_WORK TASK_.
Working from the line that contains "[331,105,363,114] detect ->" down to the last line below, repeat each line exactly.

___ SUPPLIED MATERIAL ___

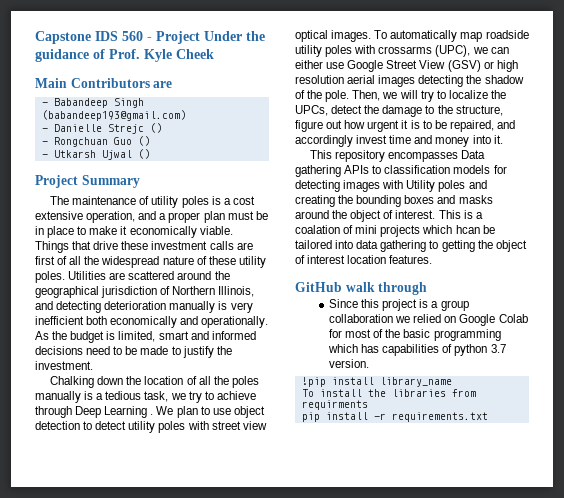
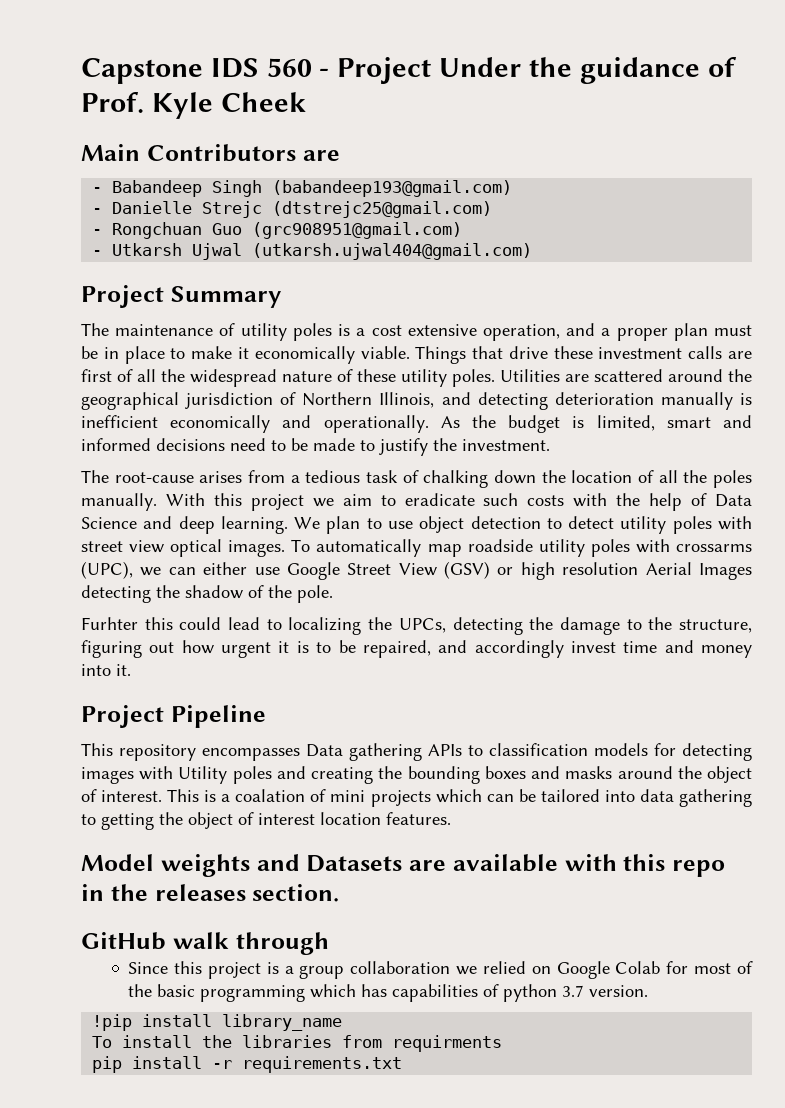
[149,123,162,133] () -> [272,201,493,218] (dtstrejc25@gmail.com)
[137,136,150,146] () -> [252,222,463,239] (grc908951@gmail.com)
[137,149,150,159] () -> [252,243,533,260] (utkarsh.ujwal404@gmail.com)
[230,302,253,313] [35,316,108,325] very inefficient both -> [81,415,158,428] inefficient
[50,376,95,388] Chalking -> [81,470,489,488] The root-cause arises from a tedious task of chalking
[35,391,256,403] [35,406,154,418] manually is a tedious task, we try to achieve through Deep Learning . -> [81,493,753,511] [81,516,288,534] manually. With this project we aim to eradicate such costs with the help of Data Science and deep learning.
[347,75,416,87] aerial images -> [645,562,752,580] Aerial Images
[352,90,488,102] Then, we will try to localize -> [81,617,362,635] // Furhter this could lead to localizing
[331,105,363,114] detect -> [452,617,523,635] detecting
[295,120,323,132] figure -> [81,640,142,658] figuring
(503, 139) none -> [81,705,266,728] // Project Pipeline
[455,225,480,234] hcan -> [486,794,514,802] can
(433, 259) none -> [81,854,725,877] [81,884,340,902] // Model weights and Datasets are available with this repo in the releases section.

___

_EXPECTED ANSWER_.
[331,105,363,114] detect -> [452,617,523,635] detecting
[295,120,323,132] figure -> [81,640,142,658] figuring
(503, 139) none -> [81,705,266,728] // Project Pipeline
[455,225,480,234] hcan -> [486,794,514,802] can
(433, 259) none -> [81,854,725,877] [81,884,340,902] // Model weights and Datasets are available with this repo in the releases section.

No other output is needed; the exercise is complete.